Fürst zu Ysenburg darf Stiftungsvorsitz vorerst behalten

Wolfgang Ernst Fürst zu Ysenburg und Büdingen darf nach einer Entscheidung des Verwaltungsgerichts Gießen bis zum 31. Dezember Vorsitzender des Vorstands der Stiftung „Präsenz Büdingen“ bleiben. Er dürfe vorerst „weiter agieren“, sagte die Sprecherin des Verwaltungsgerichts, Sabine Dörr, am Mittwoch dem Evangelischen Pressedienst. Das Gericht begründete seine Entscheidung damit, dass die Frage der Rechtmäßigkeit der Abberufung im Hauptsacheverfahren noch näher geprüft werden müsse (AZ: 8 L 1146/13.GI).
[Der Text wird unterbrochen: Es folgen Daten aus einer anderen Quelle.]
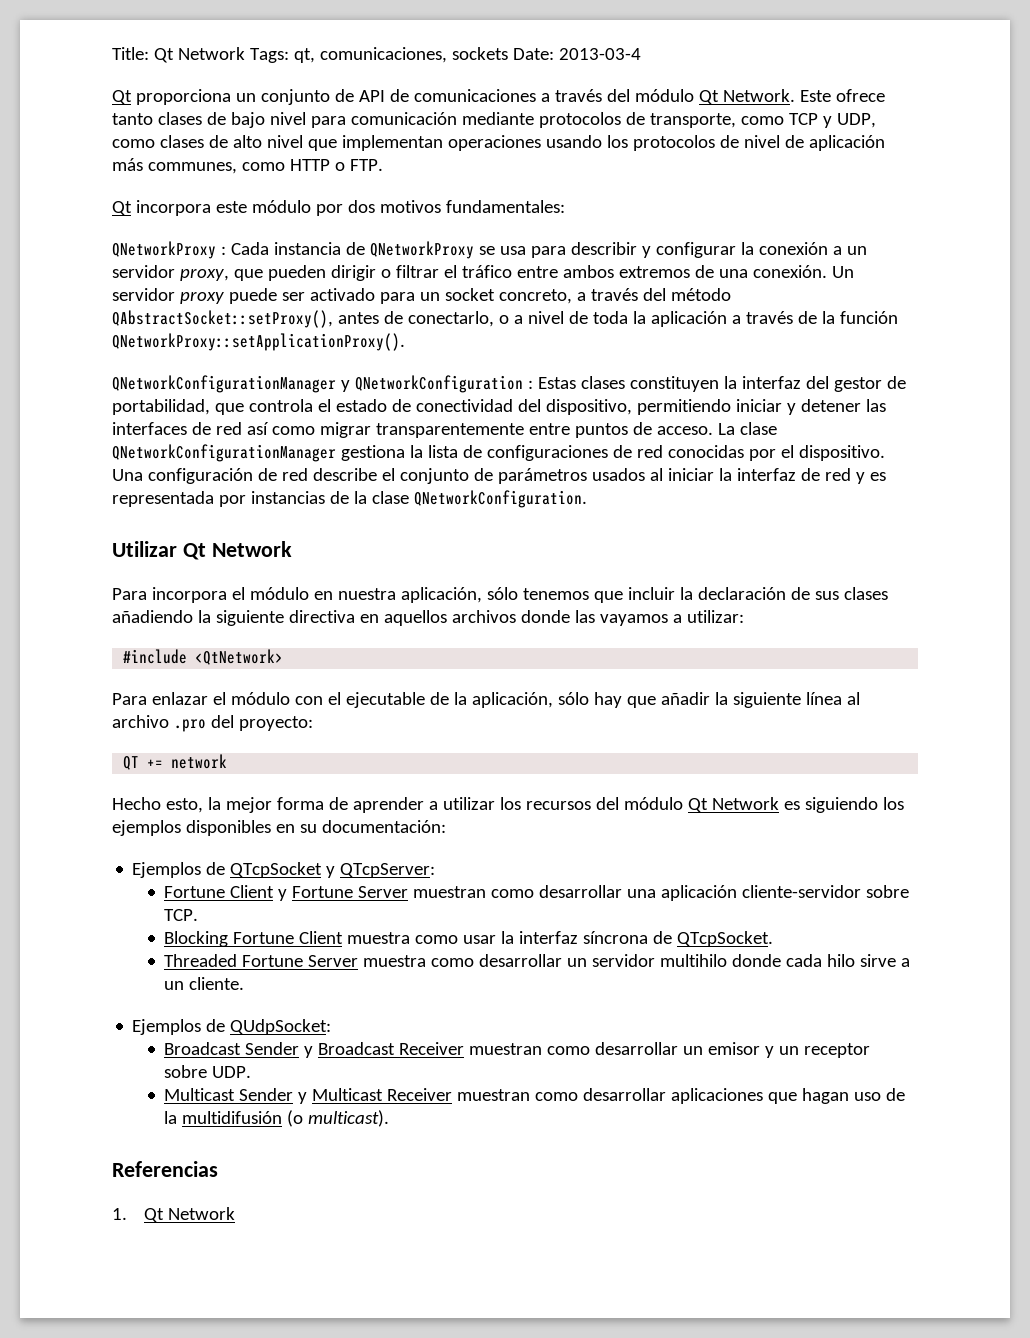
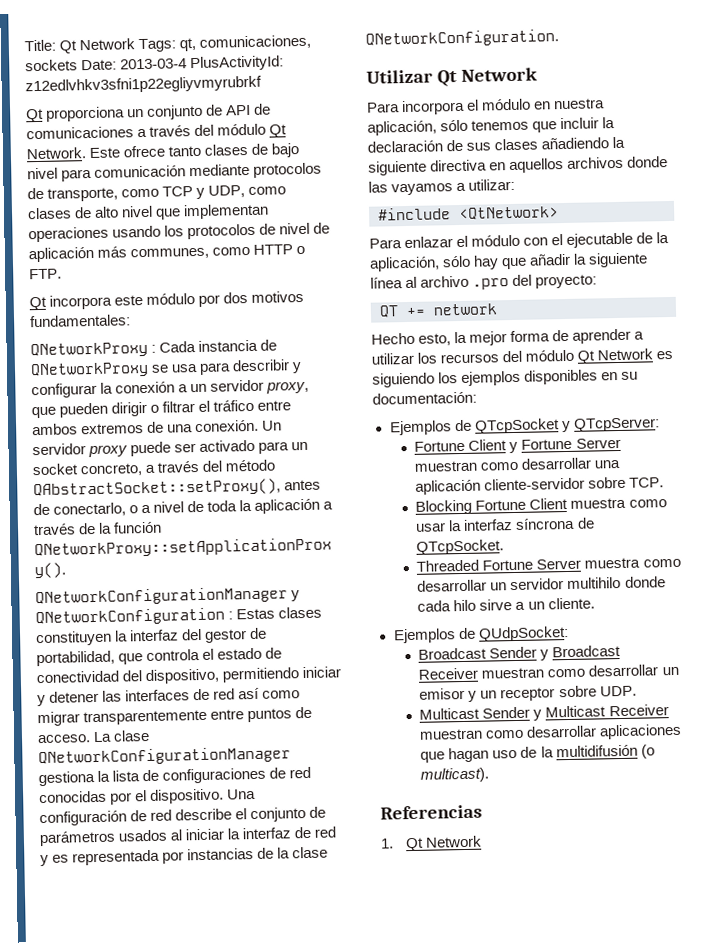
(641, 54) none -> [190,55,285,72] [25,75,262,95] PlusActivityId: z12edlvhkv3sfni1p22egliyvmyrubrkf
Bei der Entscheidung wurde berücksichtigt, „dass die Stiftung einen handlungsfähigen Vorstand benötigt“. Man wolle ihm die Gelegenheit geben, „eine geordnete Nachfolge zu regeln und gegebenenfalls freiwillig den Vorsitz der Stiftung niederzulegen“, so Dörr. Für den verbleibenden Zeitraum sei eine hinreichende Kontrolle im Vorstand durch das weitere Vorstandsmitglied, einen Rechtsanwalt, gesichert.
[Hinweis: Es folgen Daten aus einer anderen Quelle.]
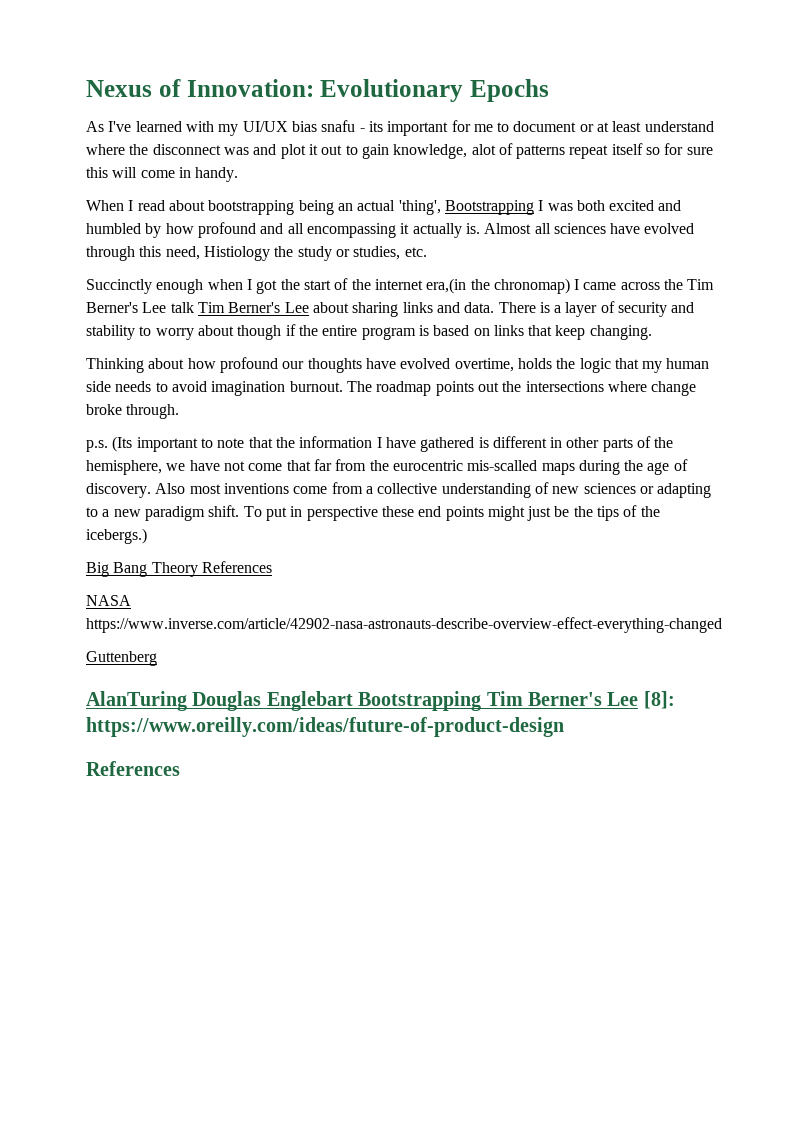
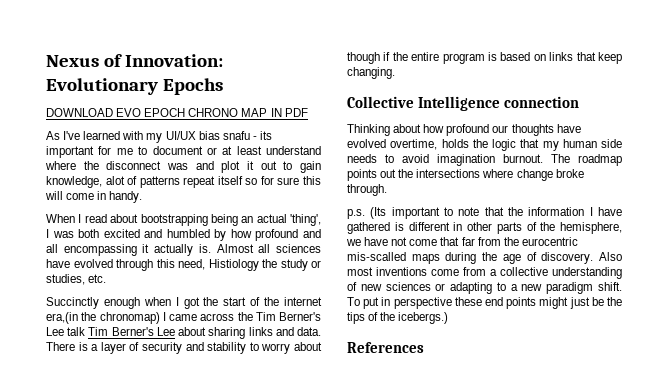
(549, 90) none -> [46,108,308,117] // DOWNLOAD EVO EPOCH CHRONO MAP IN PDF
[444,200,534,215] Bootstrapping -> (321, 220) none
(652, 332) none -> [347,96,579,111] // Collective Intelligence connection
[86,561,272,577] [86,595,131,606] [86,617,722,633] [86,651,157,666] [86,691,675,711] [86,717,564,737] // Big Bang Theory References // NASA https://www.inverse.com/article/42902-nasa-astronauts-describe-overview-effect-everything-changed // Guttenberg // AlanTuring Douglas Englebart Bootstrapping Tim Berner's Lee [8]: https://www.oreilly.com/ideas/future-of-product-design -> (449, 318) none

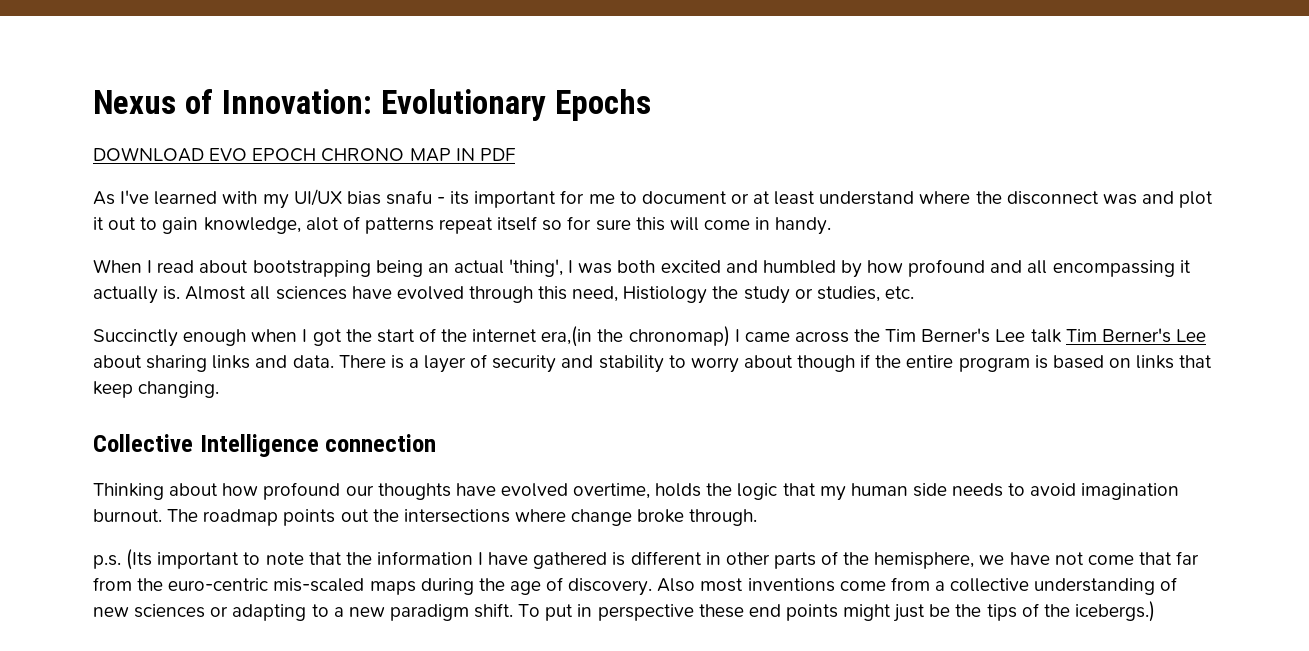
[521,237,578,246] [347,252,406,261] eurocentric mis-scalled -> [168,578,365,592] euro-centric mis-scaled
[347,342,424,353] // References -> (1155, 611) none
Das Regierungspräsidium Darmstadt hatte dem Fürsten Mitte Juni den Vorsitz der Stiftung mit „sofortiger Wirkung“ entzogen. Dem Eilantrag des Fürsten gegen seine Abberufung gab das Verwaltungsgericht nun teilweise statt. Das ihm vorgeworfene Fehlverhalten bedürfe noch weiterer Aufklärung, was Einzelheiten und Relevanz angehe. Das könne nur im Hauptsacheverfahren geleistet werden. Für dieses Verfahren sei „noch kein Termin bestimmt“, sagte Dörr. Die Entscheidung ist noch nicht rechtskräftig. Die Beteiligten können dagegen binnen zwei Wochen Beschwerde beim Hessischen Verwaltungsgerichtshof in Kassel einlegen.